To do – Copy out each line of the listing below in which the string "solid" occurs.

Material for this task –
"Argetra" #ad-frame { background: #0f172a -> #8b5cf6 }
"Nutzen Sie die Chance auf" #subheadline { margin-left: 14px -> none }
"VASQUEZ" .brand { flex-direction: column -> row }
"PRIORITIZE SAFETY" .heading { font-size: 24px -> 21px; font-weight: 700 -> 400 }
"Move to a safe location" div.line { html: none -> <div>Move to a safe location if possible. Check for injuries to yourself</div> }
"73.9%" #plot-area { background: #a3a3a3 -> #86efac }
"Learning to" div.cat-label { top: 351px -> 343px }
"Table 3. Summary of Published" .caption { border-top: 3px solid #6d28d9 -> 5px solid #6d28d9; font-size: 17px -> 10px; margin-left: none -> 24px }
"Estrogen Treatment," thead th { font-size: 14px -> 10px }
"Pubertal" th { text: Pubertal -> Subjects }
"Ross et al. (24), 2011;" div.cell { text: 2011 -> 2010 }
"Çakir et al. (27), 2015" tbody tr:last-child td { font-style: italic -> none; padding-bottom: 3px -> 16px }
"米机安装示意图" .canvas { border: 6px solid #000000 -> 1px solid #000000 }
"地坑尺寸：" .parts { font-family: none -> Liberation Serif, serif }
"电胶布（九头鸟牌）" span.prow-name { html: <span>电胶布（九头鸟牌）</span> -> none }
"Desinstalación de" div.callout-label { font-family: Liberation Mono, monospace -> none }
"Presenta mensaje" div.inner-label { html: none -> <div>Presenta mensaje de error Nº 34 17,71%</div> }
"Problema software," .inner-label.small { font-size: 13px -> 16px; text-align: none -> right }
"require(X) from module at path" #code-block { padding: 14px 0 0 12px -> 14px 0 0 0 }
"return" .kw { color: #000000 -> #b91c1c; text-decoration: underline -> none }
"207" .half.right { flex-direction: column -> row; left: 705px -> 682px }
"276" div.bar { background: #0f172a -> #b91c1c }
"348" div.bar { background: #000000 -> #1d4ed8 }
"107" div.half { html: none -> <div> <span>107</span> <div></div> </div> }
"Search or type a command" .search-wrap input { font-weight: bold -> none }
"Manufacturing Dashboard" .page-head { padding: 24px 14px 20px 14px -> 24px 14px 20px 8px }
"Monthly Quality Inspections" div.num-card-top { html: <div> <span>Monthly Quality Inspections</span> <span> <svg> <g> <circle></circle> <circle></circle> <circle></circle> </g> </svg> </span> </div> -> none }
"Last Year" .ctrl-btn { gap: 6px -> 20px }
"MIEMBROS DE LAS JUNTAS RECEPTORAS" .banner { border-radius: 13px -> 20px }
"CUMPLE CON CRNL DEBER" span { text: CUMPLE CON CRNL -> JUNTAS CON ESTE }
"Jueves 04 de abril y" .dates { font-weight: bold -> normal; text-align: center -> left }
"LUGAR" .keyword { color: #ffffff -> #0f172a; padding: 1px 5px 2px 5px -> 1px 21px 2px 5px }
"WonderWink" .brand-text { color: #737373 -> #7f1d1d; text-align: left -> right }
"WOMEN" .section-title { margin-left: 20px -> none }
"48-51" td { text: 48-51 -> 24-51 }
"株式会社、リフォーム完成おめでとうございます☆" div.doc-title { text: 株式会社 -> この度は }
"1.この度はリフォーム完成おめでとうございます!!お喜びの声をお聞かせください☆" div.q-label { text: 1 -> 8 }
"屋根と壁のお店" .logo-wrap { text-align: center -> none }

Response –
"Table 3. Summary of Published" .caption { border-top: 3px solid #6d28d9 -> 5px solid #6d28d9; font-size: 17px -> 10px; margin-left: none -> 24px }
"米机安装示意图" .canvas { border: 6px solid #000000 -> 1px solid #000000 }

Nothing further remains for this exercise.